Set down, please, exactly the lines below that run from the line with "line-height: 1.85;" to the line with "clip-path: polygon(0 0, 100% 0, 0 100%);", both lines included.

*** INPUT FOR THIS TASK Section Begins ***

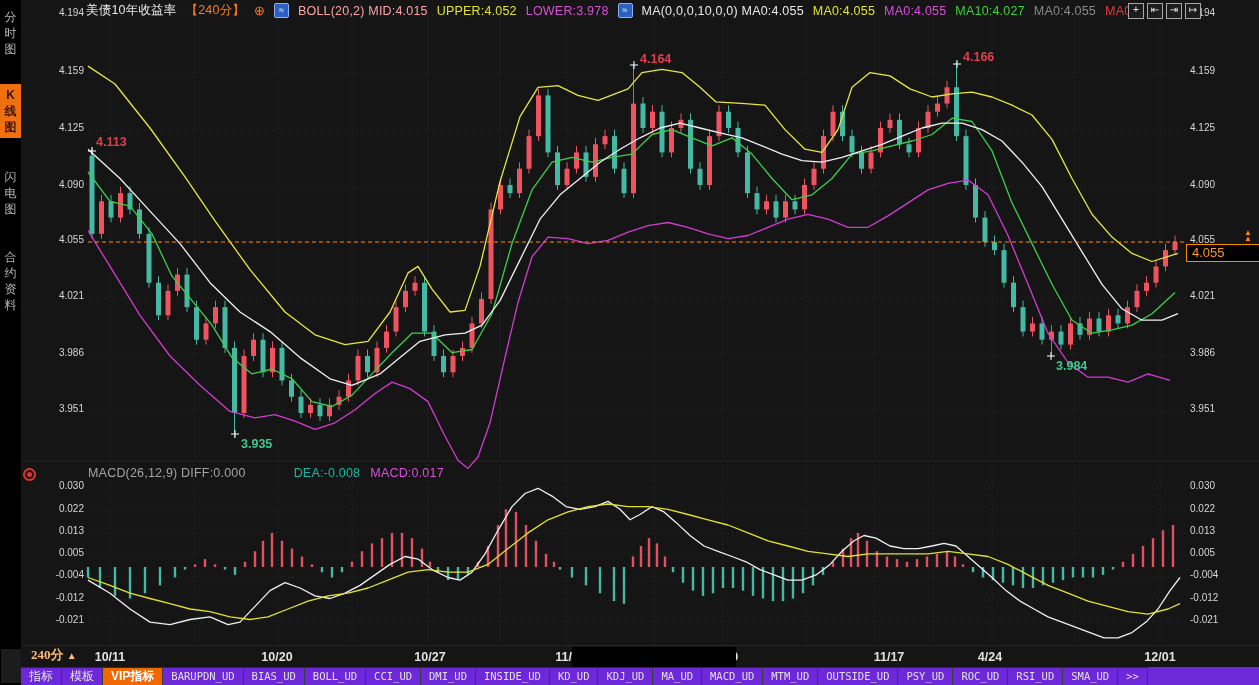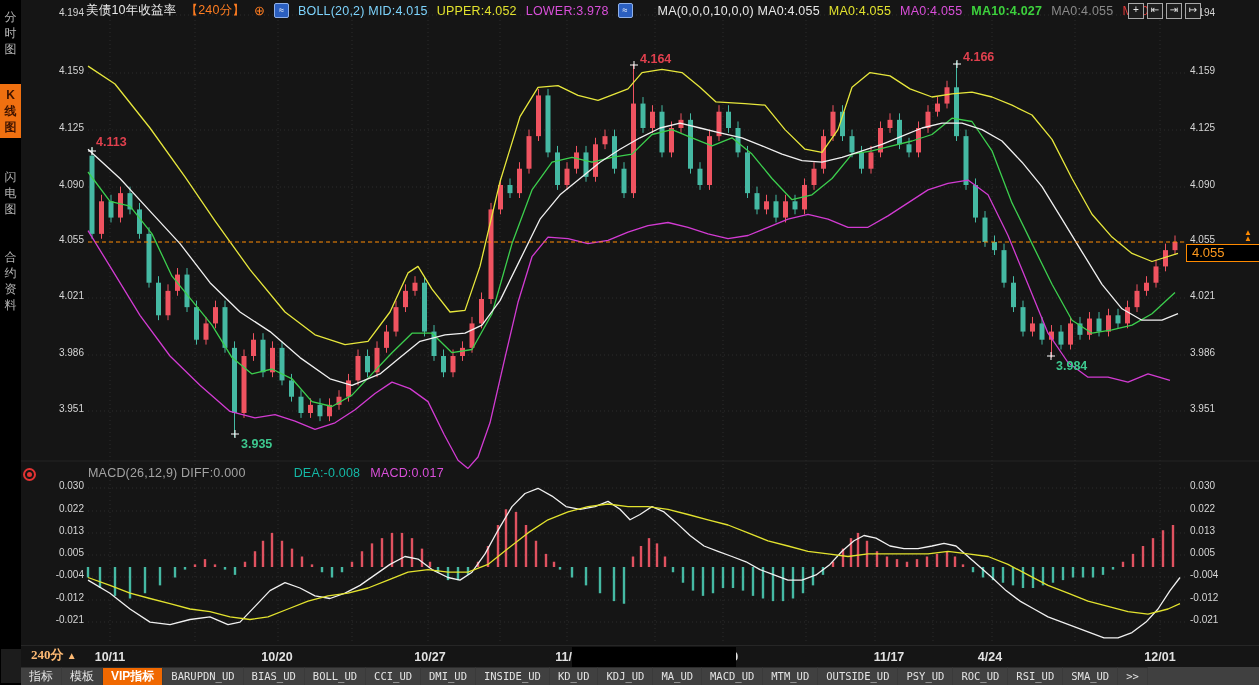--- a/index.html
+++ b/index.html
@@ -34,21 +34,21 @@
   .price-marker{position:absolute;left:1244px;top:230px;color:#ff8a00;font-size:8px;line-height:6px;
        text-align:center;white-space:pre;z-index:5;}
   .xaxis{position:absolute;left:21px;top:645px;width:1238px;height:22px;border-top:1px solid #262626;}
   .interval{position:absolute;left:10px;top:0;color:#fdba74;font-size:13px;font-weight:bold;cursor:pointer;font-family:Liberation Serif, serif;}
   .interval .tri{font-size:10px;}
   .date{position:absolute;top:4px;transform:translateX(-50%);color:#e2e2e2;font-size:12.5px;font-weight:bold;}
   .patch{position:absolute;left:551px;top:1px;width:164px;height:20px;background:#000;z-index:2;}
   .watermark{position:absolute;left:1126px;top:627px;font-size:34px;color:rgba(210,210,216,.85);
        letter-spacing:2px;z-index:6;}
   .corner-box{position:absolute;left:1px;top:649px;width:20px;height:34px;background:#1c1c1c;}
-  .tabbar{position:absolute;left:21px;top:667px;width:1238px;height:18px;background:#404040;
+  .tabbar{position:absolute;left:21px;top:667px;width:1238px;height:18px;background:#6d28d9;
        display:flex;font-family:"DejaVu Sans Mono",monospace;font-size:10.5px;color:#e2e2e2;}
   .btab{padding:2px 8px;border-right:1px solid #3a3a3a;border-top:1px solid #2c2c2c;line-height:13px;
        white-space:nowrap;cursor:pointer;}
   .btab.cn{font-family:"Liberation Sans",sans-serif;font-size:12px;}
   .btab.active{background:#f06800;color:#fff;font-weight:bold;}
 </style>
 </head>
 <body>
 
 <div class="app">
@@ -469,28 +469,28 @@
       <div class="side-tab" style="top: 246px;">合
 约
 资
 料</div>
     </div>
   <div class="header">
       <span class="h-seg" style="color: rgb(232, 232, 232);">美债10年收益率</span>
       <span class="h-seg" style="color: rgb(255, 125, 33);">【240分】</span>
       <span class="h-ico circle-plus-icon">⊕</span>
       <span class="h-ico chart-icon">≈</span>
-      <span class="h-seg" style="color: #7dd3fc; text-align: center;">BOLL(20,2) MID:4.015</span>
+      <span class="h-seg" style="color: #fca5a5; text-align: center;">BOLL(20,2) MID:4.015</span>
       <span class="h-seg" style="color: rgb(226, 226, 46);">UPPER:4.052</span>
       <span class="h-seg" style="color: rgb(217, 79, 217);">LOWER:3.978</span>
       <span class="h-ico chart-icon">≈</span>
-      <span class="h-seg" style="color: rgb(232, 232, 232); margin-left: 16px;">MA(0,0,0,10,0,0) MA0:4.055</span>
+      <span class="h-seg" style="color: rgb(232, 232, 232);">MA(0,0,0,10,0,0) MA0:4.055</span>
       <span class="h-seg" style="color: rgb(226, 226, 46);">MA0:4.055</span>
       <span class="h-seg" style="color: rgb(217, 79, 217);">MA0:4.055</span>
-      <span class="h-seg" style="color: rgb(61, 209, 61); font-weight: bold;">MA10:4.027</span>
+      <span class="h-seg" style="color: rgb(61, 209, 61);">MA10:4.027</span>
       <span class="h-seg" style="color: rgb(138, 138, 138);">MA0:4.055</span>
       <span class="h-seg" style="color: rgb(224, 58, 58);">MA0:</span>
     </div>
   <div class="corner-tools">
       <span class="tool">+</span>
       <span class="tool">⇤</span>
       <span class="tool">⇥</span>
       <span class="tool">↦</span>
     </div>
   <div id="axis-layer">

*** INPUT FOR THIS TASK Section Ends ***
*** INPUT FOR THIS TASK Section Begins ***

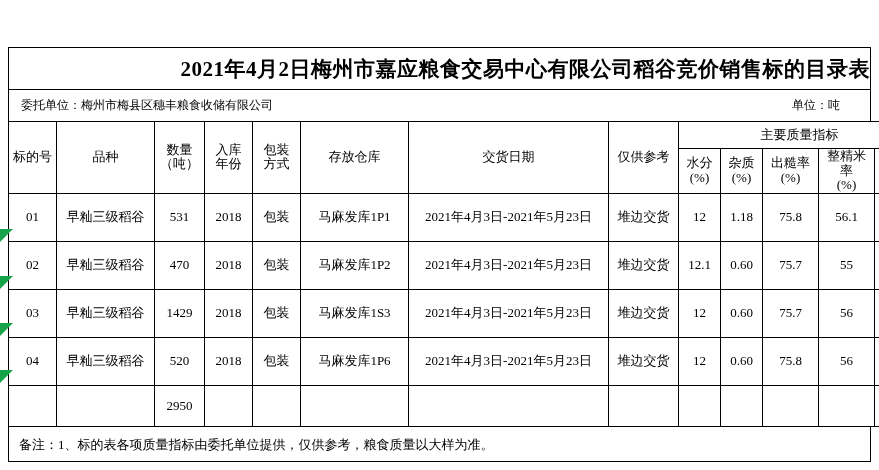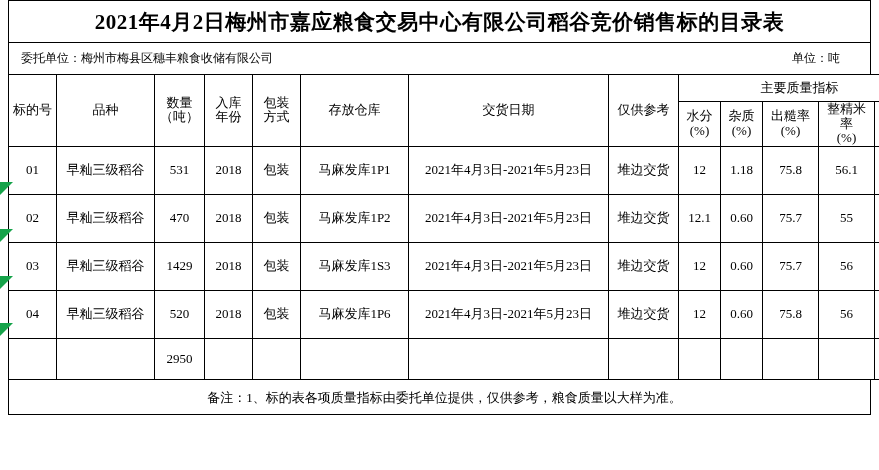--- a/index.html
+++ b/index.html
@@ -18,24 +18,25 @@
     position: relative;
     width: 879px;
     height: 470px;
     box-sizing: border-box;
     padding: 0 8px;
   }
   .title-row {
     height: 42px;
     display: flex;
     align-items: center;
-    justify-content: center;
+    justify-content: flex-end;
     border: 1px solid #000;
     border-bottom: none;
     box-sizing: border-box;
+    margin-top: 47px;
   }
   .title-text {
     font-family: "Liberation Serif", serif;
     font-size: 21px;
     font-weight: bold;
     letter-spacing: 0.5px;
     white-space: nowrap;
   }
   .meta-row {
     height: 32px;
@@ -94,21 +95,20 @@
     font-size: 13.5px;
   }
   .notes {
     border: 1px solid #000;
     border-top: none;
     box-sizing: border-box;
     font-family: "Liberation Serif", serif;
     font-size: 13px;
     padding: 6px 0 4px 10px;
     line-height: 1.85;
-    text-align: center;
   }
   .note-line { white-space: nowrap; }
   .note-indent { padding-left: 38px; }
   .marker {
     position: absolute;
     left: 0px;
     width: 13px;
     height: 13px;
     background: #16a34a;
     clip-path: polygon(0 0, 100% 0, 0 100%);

*** INPUT FOR THIS TASK Section Ends ***

* _ANSWER SECTION_
     line-height: 1.85;
-    text-align: center;
   }
   .note-line { white-space: nowrap; }
   .note-indent { padding-left: 38px; }
   .marker {
     position: absolute;
     left: 0px;
     width: 13px;
     height: 13px;
     background: #16a34a;
     clip-path: polygon(0 0, 100% 0, 0 100%);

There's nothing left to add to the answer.